Although conventional thinking indicates that a higher disc load should be avoided, Lilium’s architecture has consciously chosen to increase disc load and power consumption during hover in order to achieve its mission objectives. Since the aircraft’s hover time is <90 seconds in total, the net impact energy usage is manageable.

The low power consumption during cruise is achieved by the combination of a fixed wing layout and compact, integrated ducted fans, which lead to low aerodynamic drag and excellent cruise efficiency. We can comfortably predict an operational range of approximately 200km, with battery technology available today whilst considering operational reserves. Battery technology will only continue to improve with time, which will benefit the range proportionally.

During this blog I showed you our thinking process linking low noise emissions with scalability and the key role ducted fans play. Ducted fans are well known for their noise shielding, asides from their aerodynamic efficiency advantages compared to open rotors, and the ducts themselves allow for the installation of acoustic liners. This gives the Lilium Jet a unique competitive advantage. We can scale our aircraft architecture to higher payloads, while maintaining the noise levels well below regulatory thresholds. The scalability of our technology and the unique architecture enables us to pursue a large scale inter-city shuttle business model in which we transport more passengers on a single flight. And we can leverage existing infrastructure to the full.

With the Lilium Jet we have secured simplicity in our solution which is always a good thing in engineering. The intrinsically stable aerodynamics of the architecture in combination with the vectored thrust propulsion system negates the need for much of the complications associated with traditional aircraft, eg. vertical stabiliser and rudder, ailerons, and hydraulics.

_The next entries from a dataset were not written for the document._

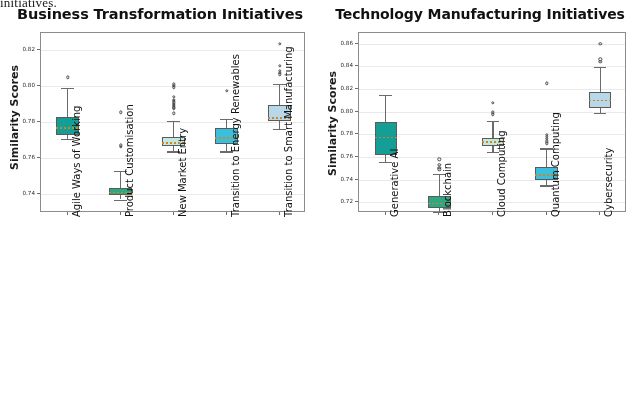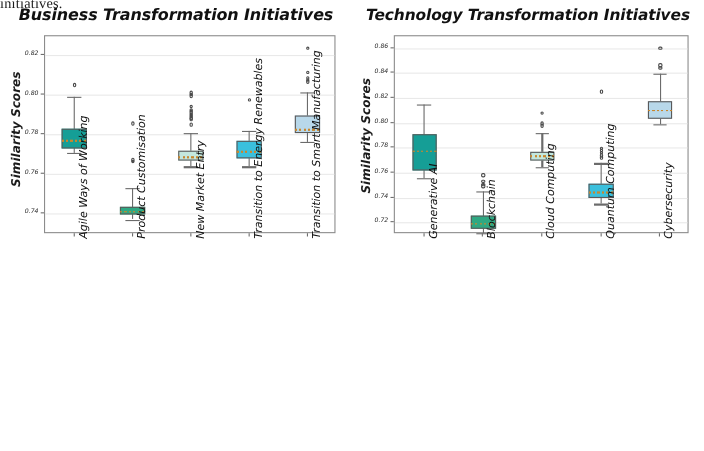--- a/index.html
+++ b/index.html
@@ -13,7 +13,7 @@
     height:12px;overflow:hidden;line-height:13px;
   }
 
-  .panel{position:absolute;top:0;height:410px;font-style:italic;}
+  .panel{position:absolute;top:0;height:410px;}
   #panel-left{left:0;width:320px;}
   #panel-right{left:320px;width:320px;}
 

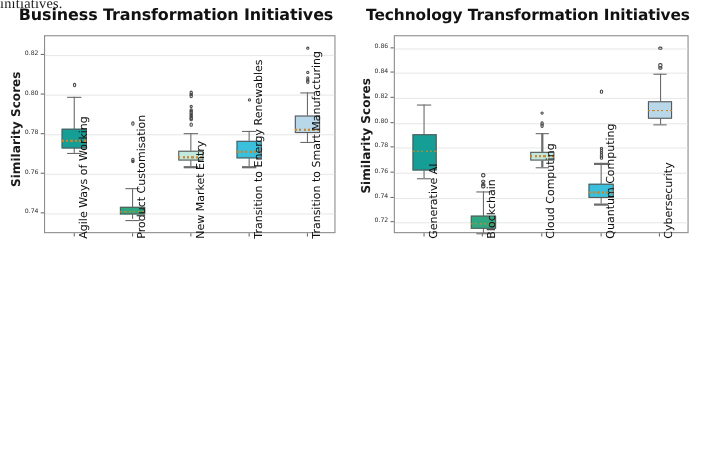--- a/index.html
+++ b/index.html
@@ -168,7 +168,7 @@
   </div>
 
   <div class="panel" id="panel-right">
-    <div class="chart-title">Technology Transformation Initiatives</div>
+    <div class="chart-title">Technology Manufacturing Initiatives</div>
     <div class="ylabel" id="ylabel-right" style="left: 6px; top: 176px;">Similarity Scores</div>
     <div class="plot" id="plot-right" style="left: 38px; top: 32px; width: 268px; height: 180px;">
         <div class="gridline" style="top: 169.245px;"></div>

All delivered in an eye-catching, attractive aircraft with a base architecture which is scalable for higher payload (be that passengers or freight) and market leading unit economics.

 

Final thoughts

I hope this blog has provided you with a window into the design and engineering thinking at Lilium which is underpinned by a strong desire to solve the real market requirements of Regional Air Mobility. We have chosen an ambitious architecture and to reject the limitations of a traditional approach, while substantiating our technical claims with test evidence. And likewise, I hope you have gained a sense of my own journey in understanding this novel aircraft concept. I have confidence that we will not only become an exciting and innovative aerospace company but also that our aircraft technology will be transformative for regional air mobility. I am looking forward to the exciting months ahead as we reveal more about our technology, serial aircraft design, and commercial launch plans as we build Lilium to serve future customers and industry partners alike.